** Opening Information shown block **

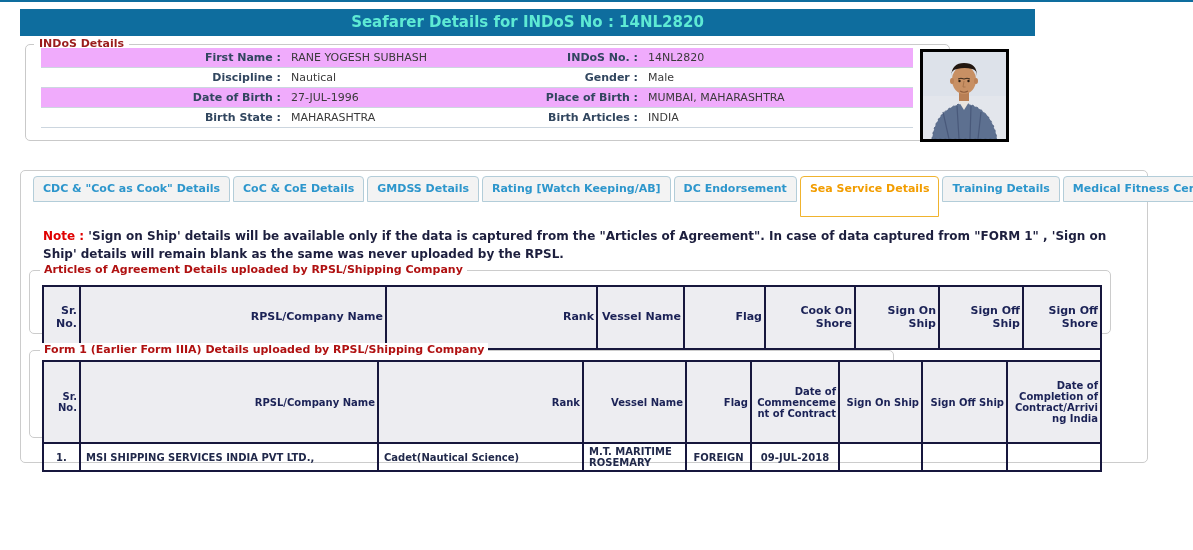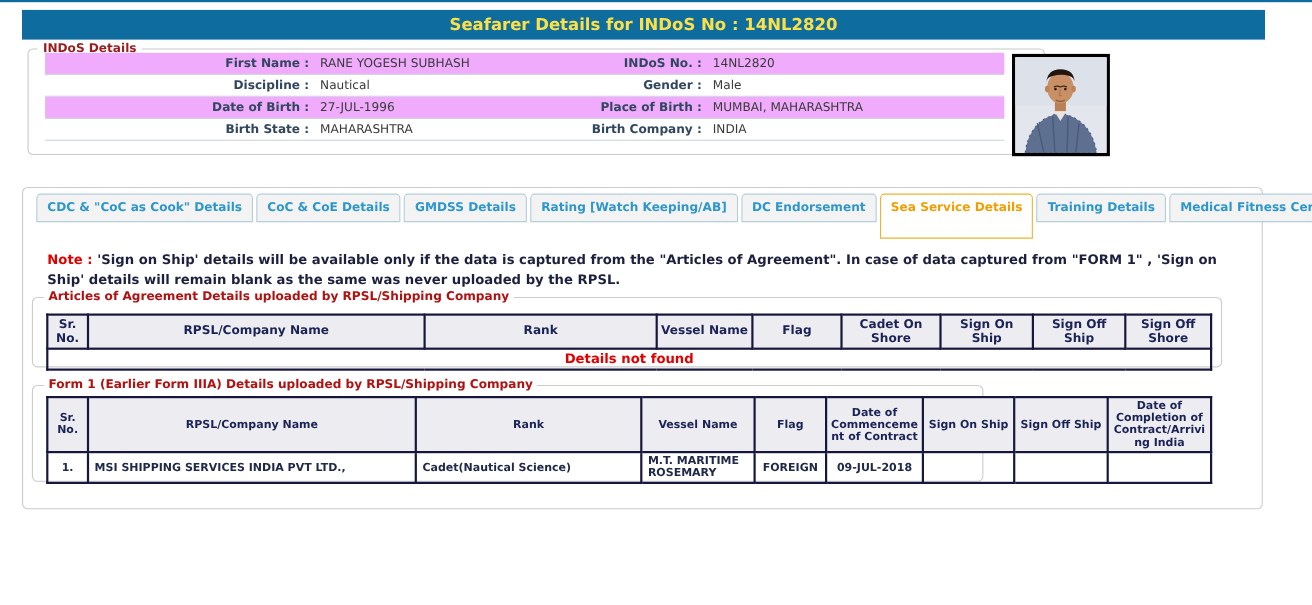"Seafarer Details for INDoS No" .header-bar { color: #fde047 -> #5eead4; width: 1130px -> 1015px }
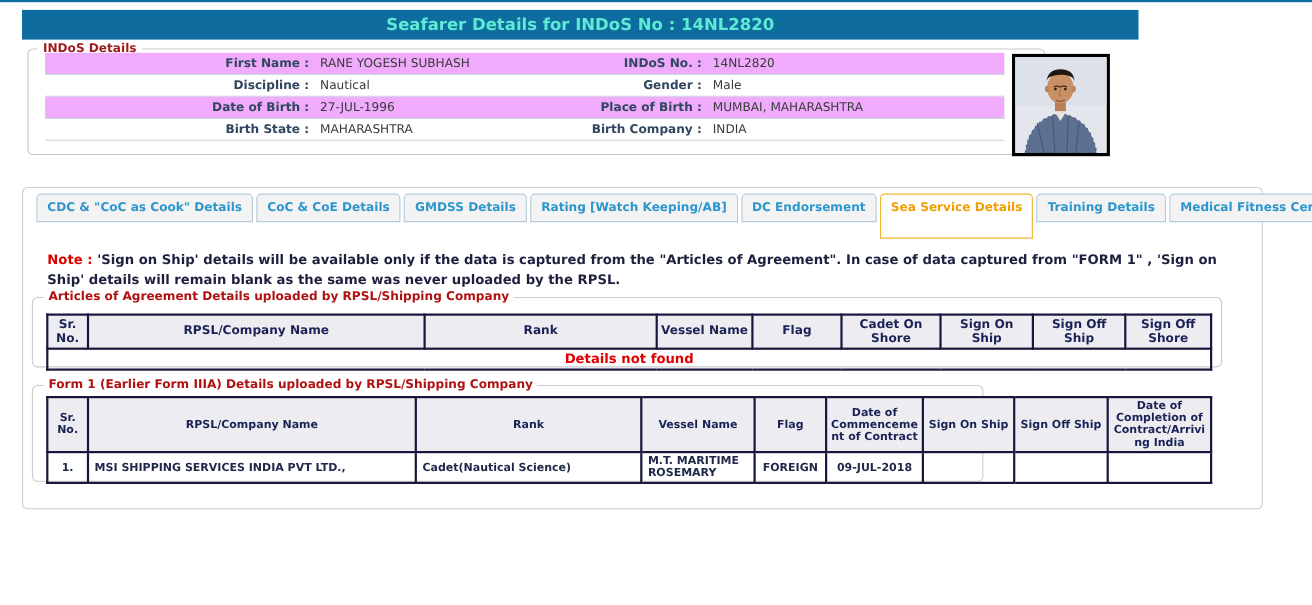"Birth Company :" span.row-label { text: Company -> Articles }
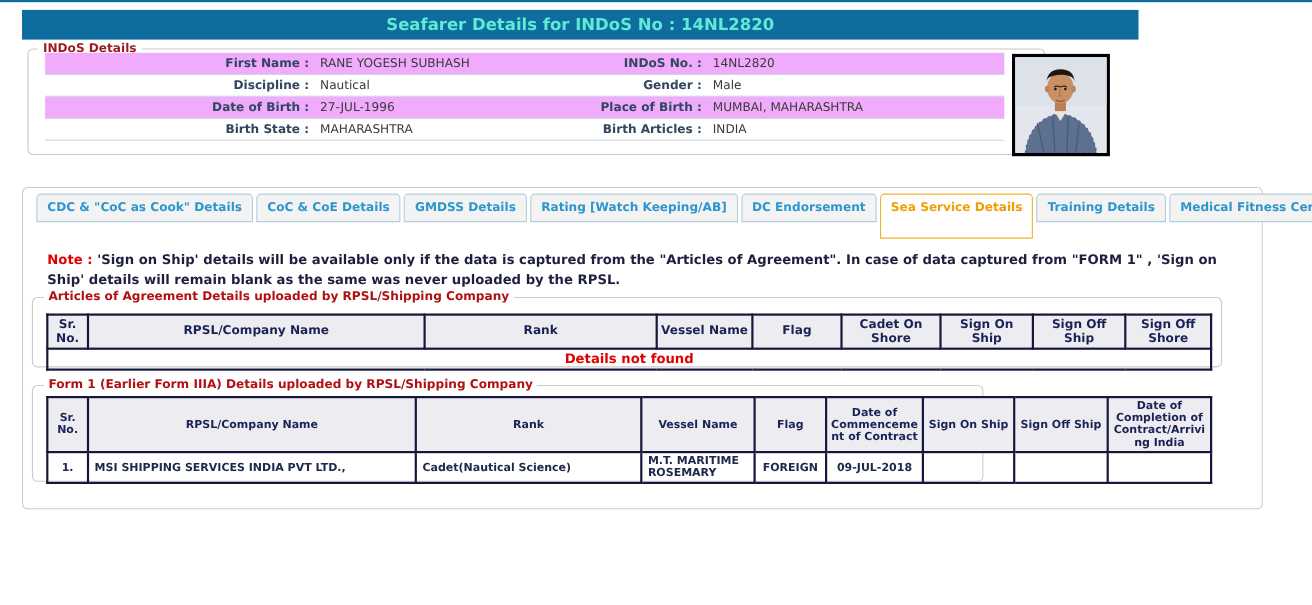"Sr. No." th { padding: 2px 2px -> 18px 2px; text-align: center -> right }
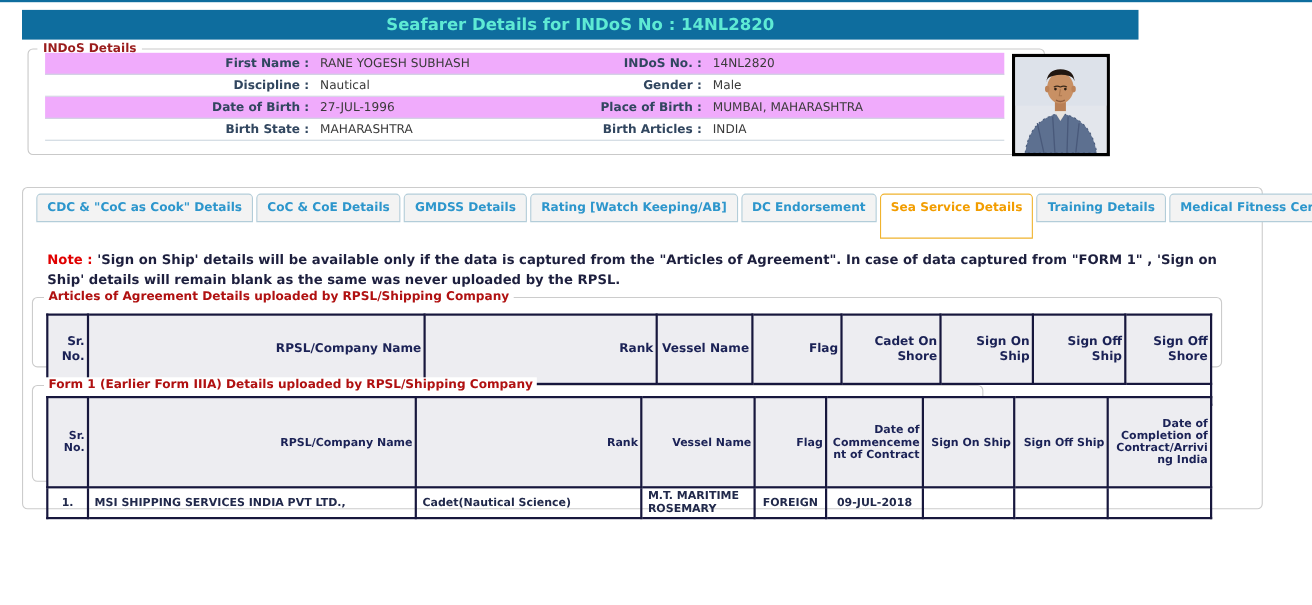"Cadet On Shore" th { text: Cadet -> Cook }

** Closing Information shown block **
** Opening Information shown block **

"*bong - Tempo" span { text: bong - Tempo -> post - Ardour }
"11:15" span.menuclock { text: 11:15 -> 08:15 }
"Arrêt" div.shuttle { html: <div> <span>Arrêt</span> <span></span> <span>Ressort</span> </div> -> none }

** Closing Information shown block **
** Opening Information shown block **

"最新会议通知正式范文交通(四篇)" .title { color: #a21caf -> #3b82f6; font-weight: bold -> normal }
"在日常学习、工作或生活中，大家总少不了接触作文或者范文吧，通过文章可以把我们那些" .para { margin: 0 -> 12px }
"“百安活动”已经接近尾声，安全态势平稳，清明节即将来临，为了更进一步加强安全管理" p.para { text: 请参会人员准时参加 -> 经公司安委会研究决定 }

** Closing Information shown block **

• [Assignment]
Given the records above, restate word for word only the lines starting at the one with "margin: 0 ->" and ending at the one with "text: 请参会人员准时参加 ->".

• [Answer area]
"在日常学习、工作或生活中，大家总少不了接触作文或者范文吧，通过文章可以把我们那些" .para { margin: 0 -> 12px }
"“百安活动”已经接近尾声，安全态势平稳，清明节即将来临，为了更进一步加强安全管理" p.para { text: 请参会人员准时参加 -> 经公司安委会研究决定 }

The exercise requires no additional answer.